== ACTIVITY ==
Out of the lines below, please list those that hold the string "packed".

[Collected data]
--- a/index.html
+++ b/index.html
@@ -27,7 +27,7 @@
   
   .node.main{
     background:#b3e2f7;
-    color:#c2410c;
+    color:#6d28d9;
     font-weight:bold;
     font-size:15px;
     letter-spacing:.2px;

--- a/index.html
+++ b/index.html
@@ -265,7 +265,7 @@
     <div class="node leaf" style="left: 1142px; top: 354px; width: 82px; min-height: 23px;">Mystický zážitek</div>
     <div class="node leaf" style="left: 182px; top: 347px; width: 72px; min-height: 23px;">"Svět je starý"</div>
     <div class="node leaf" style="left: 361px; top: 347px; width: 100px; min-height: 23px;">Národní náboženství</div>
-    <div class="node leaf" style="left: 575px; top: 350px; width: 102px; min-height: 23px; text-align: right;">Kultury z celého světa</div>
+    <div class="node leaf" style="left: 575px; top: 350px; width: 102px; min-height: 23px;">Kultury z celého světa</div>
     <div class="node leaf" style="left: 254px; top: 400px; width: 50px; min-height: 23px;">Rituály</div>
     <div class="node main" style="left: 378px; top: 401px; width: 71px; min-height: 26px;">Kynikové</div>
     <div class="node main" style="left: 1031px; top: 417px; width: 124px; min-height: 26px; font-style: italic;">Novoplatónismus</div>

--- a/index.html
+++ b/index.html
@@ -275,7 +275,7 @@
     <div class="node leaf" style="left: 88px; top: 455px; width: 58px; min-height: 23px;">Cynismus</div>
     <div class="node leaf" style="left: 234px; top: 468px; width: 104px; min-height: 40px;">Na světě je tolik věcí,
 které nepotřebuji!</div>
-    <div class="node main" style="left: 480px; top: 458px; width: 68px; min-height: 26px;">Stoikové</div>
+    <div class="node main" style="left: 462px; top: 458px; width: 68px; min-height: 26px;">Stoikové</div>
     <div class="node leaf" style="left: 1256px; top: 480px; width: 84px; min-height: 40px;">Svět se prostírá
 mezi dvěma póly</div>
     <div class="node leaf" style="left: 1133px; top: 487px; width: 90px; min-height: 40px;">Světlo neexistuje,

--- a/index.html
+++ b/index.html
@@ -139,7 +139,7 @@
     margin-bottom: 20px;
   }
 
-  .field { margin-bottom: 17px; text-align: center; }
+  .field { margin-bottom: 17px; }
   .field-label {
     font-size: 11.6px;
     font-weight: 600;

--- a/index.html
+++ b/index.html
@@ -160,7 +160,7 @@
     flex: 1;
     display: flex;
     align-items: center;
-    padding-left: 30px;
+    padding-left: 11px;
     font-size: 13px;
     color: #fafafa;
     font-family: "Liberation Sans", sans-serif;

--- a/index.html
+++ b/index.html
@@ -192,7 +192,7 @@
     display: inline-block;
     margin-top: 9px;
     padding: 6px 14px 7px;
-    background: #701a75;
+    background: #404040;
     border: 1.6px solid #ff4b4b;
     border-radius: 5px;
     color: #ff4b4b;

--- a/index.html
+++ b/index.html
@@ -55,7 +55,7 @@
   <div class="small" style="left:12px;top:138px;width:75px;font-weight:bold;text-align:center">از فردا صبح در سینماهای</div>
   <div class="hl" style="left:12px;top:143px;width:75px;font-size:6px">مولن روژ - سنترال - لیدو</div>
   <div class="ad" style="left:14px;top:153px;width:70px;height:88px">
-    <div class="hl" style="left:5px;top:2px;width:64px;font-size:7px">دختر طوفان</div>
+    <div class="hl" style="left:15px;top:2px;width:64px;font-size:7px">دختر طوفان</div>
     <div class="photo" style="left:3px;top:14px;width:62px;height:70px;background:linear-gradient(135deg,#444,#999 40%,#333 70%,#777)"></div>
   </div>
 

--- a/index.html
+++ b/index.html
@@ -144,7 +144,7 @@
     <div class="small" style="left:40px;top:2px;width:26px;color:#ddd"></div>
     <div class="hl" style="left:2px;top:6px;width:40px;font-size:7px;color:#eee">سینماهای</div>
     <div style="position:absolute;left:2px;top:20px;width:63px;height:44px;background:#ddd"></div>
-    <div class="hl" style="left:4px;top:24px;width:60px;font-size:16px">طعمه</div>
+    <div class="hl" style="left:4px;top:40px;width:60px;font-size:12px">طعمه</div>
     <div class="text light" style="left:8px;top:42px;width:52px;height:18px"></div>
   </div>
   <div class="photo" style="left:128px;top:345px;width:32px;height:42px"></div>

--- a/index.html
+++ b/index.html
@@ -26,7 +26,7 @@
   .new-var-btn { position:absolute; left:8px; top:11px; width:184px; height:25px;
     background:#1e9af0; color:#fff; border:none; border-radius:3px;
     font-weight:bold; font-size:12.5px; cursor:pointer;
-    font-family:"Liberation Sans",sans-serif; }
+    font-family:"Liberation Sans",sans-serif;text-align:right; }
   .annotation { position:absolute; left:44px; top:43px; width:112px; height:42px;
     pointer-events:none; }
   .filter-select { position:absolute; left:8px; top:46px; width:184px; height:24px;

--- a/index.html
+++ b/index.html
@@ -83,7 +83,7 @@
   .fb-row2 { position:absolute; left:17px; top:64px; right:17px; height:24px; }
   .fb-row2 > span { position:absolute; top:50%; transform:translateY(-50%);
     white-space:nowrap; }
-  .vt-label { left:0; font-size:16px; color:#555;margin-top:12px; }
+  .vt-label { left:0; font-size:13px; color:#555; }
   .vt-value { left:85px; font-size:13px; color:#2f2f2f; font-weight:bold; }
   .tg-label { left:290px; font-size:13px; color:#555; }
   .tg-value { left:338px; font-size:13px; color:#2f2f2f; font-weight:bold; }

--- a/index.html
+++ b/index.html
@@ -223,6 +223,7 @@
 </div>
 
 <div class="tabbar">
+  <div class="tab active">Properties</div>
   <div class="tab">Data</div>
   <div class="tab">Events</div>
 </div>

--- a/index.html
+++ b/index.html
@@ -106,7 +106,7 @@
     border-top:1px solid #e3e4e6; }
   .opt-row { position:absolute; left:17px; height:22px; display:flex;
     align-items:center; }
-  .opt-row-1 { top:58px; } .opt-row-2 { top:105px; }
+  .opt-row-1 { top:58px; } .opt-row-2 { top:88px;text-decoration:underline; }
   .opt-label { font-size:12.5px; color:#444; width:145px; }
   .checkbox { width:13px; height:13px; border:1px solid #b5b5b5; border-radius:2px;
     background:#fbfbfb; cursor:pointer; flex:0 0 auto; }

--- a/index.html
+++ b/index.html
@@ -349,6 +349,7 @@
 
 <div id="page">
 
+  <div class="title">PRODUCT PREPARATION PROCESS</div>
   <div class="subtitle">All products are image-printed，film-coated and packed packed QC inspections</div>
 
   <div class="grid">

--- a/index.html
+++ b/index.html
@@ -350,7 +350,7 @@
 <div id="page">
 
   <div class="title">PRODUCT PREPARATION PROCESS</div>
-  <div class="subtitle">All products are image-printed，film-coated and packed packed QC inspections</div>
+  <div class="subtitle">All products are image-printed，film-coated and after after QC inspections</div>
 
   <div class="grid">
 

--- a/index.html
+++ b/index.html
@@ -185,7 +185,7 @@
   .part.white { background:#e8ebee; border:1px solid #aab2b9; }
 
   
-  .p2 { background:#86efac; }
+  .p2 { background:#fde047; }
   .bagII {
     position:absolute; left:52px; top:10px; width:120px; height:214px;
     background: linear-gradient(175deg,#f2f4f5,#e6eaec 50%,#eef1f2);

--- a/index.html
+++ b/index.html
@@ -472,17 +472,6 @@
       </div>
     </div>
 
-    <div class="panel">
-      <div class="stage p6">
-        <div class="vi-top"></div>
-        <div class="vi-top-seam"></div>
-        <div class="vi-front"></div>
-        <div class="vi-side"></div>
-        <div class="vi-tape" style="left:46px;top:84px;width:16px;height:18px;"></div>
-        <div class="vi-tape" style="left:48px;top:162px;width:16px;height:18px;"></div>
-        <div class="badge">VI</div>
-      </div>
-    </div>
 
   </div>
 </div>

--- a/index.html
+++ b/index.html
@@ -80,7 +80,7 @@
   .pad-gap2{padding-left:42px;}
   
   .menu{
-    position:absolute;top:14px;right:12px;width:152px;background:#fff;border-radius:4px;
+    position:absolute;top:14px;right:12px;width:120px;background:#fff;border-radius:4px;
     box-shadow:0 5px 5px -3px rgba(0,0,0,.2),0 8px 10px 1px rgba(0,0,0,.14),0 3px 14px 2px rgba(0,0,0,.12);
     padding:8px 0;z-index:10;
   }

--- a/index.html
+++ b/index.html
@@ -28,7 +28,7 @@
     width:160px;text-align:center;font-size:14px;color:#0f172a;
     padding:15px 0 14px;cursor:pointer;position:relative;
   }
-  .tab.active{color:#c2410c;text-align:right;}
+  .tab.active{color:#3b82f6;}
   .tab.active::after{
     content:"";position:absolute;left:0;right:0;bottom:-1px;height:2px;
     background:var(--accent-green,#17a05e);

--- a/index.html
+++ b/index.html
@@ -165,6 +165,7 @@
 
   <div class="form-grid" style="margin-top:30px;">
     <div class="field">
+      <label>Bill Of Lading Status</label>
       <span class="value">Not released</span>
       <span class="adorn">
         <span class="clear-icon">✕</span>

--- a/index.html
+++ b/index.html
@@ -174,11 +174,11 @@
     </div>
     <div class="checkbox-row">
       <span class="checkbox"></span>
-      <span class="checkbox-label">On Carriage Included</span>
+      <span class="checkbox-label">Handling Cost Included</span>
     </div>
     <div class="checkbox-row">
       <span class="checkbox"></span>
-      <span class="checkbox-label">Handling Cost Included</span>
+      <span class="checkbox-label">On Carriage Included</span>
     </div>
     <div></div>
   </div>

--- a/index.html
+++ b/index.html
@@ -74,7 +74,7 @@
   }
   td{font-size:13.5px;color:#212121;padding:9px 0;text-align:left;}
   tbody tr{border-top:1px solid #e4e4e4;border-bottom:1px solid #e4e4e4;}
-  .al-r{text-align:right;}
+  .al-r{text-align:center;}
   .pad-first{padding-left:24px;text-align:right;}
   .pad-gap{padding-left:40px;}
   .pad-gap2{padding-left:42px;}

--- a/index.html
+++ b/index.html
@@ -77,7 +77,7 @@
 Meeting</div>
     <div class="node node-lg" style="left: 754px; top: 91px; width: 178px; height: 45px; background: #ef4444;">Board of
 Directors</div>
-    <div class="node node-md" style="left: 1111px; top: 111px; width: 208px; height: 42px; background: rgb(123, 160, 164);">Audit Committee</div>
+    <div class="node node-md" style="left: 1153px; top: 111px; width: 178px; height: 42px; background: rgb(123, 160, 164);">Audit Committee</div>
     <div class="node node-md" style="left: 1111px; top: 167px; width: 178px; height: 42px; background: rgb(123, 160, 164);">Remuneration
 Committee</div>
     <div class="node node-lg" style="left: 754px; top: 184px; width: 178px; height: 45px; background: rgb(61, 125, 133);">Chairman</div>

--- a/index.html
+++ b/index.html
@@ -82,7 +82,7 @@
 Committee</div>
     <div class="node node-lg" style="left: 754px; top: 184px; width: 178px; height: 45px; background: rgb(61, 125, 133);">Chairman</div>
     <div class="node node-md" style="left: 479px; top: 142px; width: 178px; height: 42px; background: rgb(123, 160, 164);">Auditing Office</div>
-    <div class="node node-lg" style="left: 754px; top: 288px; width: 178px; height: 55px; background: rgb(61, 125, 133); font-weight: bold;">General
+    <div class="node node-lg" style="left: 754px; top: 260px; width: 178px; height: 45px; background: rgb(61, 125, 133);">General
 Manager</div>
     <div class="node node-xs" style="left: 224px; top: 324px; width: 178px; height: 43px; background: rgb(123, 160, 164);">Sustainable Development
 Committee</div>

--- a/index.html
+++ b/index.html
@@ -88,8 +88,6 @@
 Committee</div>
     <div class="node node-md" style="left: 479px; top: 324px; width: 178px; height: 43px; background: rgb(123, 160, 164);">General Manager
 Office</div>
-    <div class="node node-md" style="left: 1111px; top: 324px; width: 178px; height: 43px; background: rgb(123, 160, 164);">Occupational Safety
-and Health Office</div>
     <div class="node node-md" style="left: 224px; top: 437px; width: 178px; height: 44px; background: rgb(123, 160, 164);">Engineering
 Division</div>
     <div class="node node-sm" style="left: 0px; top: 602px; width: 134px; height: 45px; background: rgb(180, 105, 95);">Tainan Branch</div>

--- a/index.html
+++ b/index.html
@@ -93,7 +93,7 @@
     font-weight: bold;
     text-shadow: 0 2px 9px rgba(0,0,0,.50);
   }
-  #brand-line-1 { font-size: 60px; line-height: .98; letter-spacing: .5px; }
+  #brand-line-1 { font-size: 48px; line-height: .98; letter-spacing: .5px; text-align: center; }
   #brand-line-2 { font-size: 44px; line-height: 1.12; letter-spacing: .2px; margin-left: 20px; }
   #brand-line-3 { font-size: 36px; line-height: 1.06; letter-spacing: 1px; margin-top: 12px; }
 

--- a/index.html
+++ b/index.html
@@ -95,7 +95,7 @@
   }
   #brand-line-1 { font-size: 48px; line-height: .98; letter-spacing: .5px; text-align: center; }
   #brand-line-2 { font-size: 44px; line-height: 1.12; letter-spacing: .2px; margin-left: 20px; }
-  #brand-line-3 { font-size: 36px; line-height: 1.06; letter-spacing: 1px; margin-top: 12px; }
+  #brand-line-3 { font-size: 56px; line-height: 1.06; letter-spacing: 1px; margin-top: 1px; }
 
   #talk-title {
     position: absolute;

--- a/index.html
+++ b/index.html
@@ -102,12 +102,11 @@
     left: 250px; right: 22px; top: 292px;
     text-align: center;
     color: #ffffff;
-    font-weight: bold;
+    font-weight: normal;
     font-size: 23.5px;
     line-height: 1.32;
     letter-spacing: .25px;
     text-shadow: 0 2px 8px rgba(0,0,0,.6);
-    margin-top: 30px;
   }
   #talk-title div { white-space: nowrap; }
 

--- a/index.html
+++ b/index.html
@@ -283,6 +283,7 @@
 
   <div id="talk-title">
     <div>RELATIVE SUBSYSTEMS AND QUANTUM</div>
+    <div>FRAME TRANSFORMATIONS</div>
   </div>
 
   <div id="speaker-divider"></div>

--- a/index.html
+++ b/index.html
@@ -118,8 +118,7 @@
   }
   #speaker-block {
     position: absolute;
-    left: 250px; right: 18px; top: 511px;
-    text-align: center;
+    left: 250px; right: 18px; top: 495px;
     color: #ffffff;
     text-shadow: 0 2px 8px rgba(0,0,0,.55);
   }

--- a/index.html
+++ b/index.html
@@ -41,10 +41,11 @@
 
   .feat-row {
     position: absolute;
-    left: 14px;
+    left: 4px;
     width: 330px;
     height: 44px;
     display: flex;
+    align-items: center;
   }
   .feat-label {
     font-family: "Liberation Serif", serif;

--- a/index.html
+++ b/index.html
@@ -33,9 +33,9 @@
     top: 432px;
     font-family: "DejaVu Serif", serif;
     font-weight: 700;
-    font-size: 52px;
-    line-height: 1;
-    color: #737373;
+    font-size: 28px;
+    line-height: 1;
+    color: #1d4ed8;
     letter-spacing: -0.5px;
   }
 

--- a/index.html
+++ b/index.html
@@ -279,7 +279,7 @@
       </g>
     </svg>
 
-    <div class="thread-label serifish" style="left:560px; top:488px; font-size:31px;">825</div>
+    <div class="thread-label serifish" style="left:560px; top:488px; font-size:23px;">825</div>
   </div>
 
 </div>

== RESPONSE TO THIS EXERCISE ==
   <div class="subtitle">All products are image-printed，film-coated and packed packed QC inspections</div>
-  <div class="subtitle">All products are image-printed，film-coated and packed packed QC inspections</div>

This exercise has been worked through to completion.